◆ Exercise details ◆
Show, from the entries below, every line in which "payment" appears.

◆ Data shown ◆
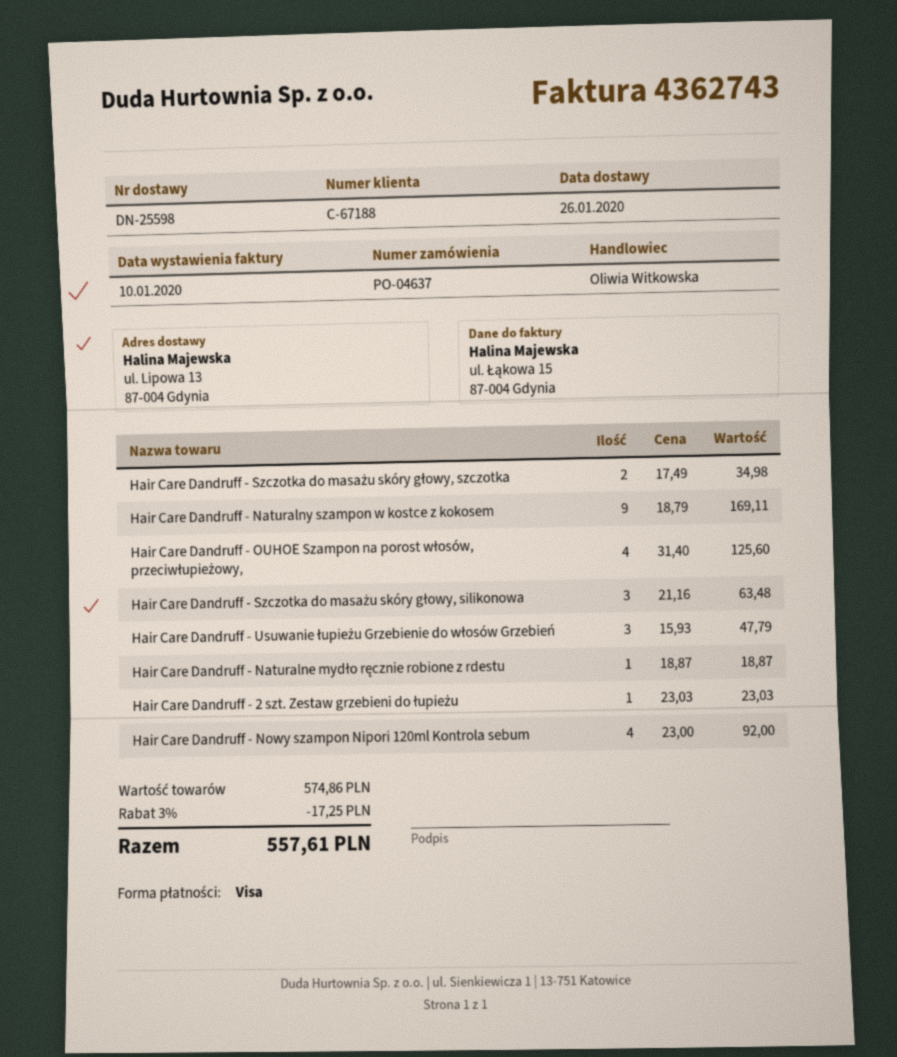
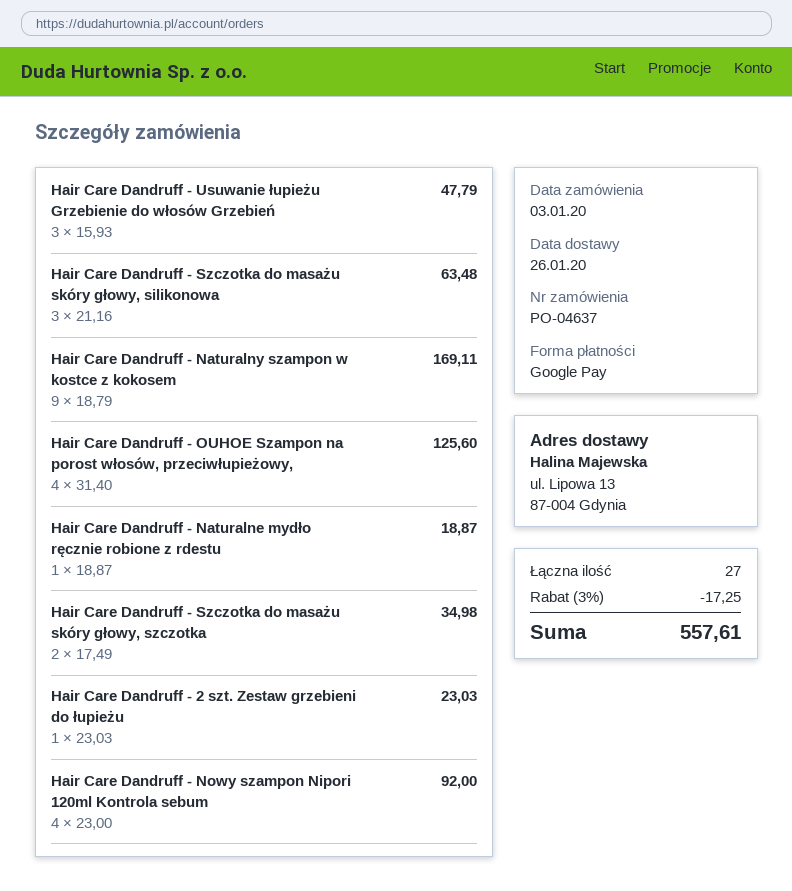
payment method: Visa -> Google Pay

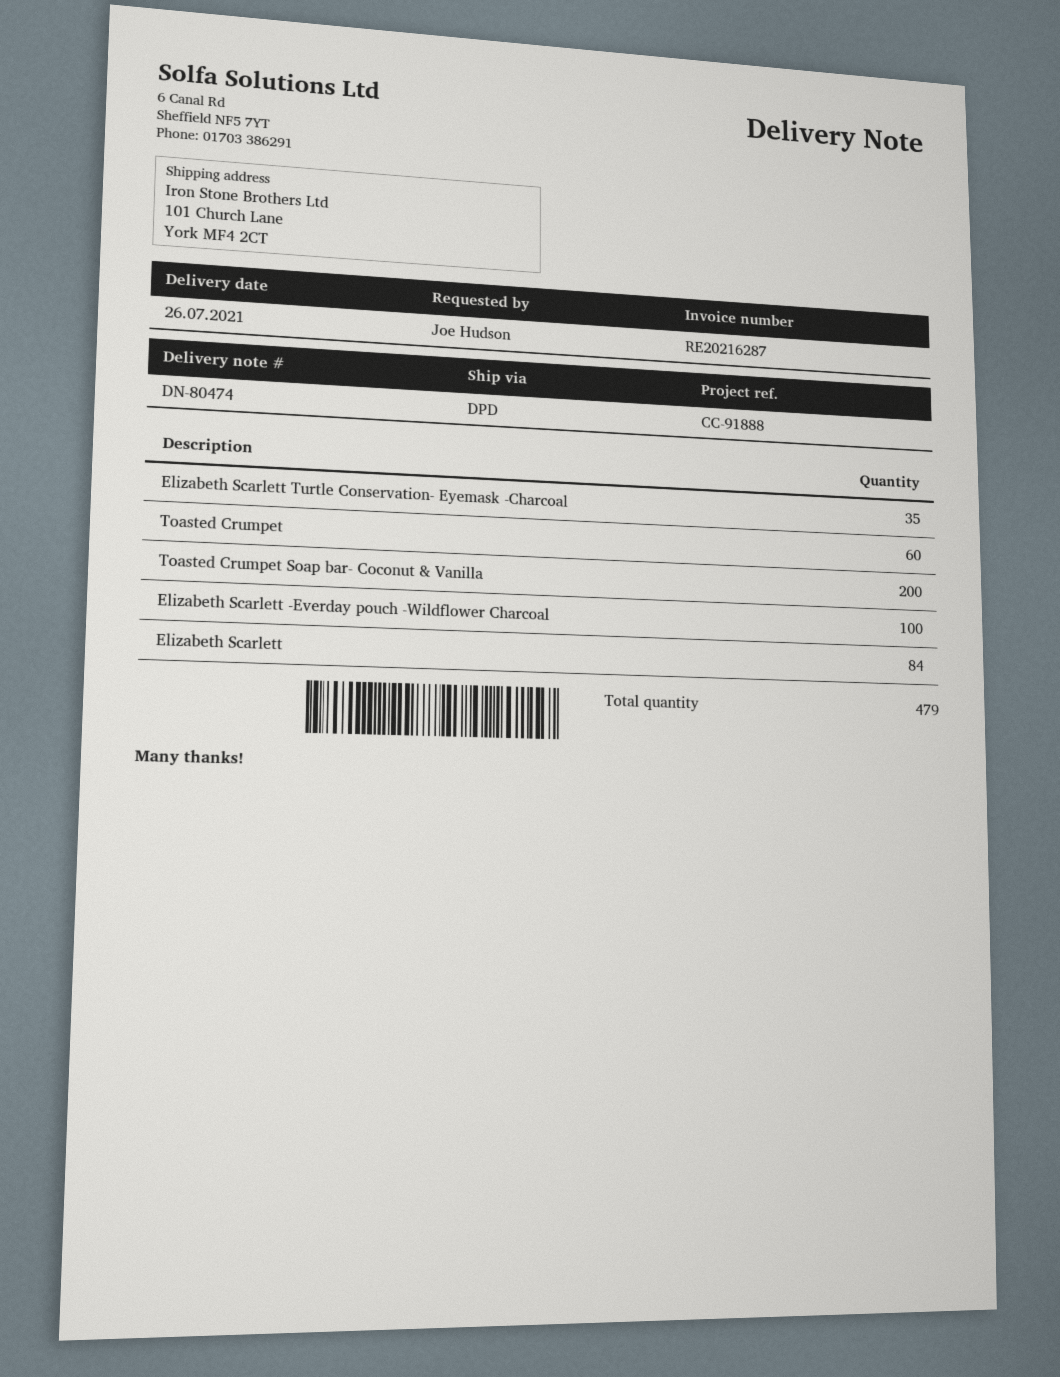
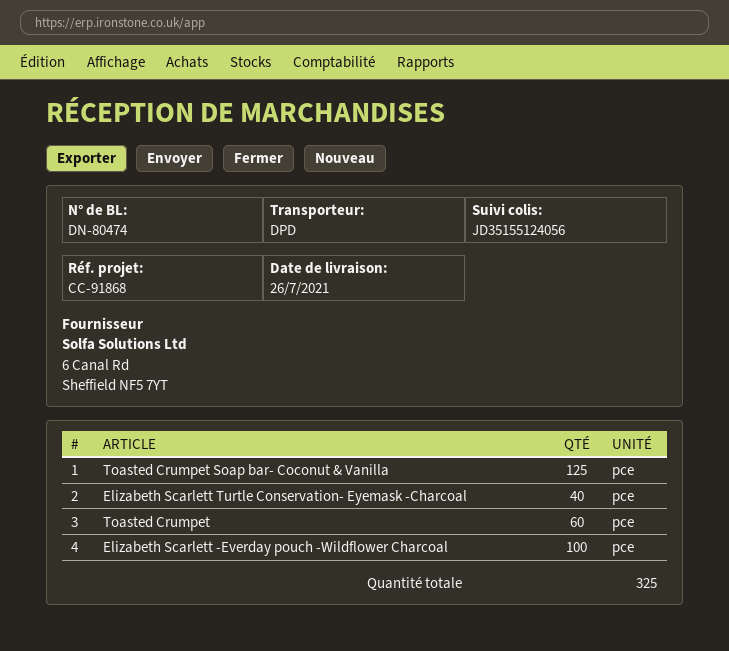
reference: CC-91888 -> CC-91868
Elizabeth Scarlett Turtle Conservation- Eyemask -Charcoal: 35 -> 40
Toasted Crumpet Soap bar- Coconut & Vanilla: 200 -> 125
Elizabeth Scarlett: 84 -> none
total quantity: 479 -> 325

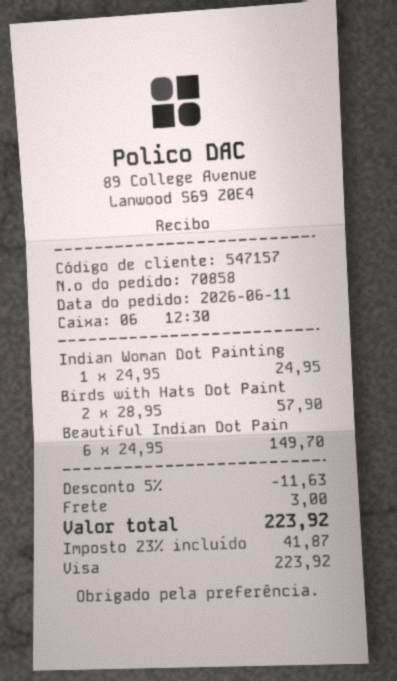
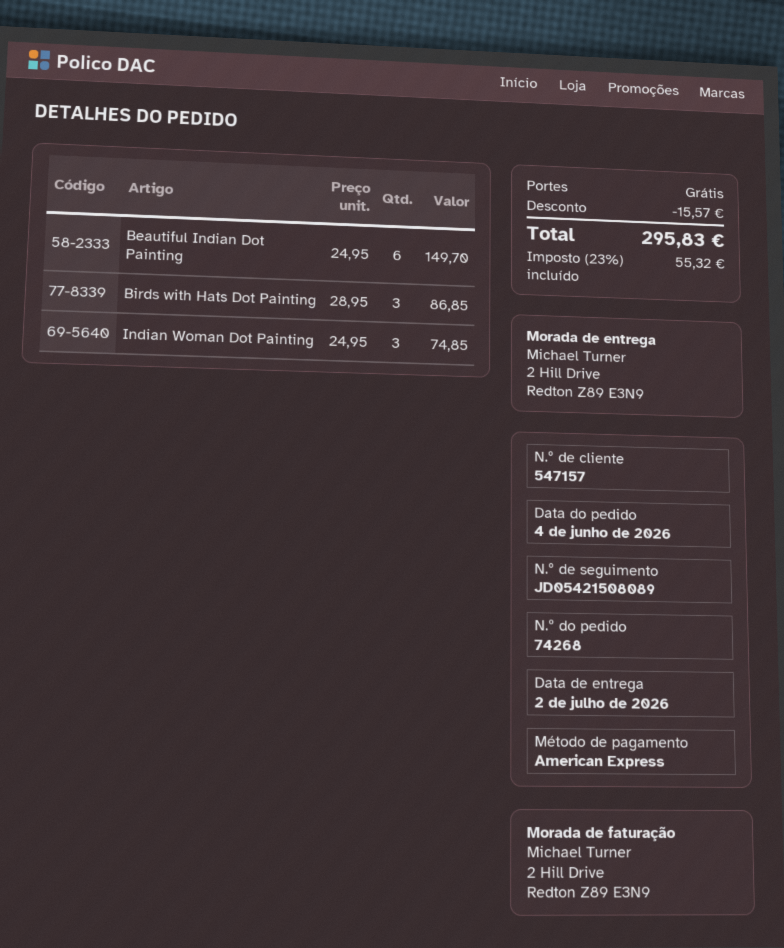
order number: 70858 -> 74268
order date: 2026-06-11 -> 2026-06-04
payment method: Visa -> American Express
Indian Woman Dot Painting: 1 x 24.95 = 24.95 -> 3 x 24.95 = 74.85
Birds with Hats Dot Paint: 2 x 28.95 = 57.90 -> 3 x 28.95 = 86.85
discount: 11.63 -> 15.57
shipping: 3.00 -> 0.00
tax: 23% = 41.87 -> 23% = 55.32
total: 223.92 -> 295.83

◆ Result of the task ◆
payment method: Visa -> Google Pay
payment method: Visa -> American Express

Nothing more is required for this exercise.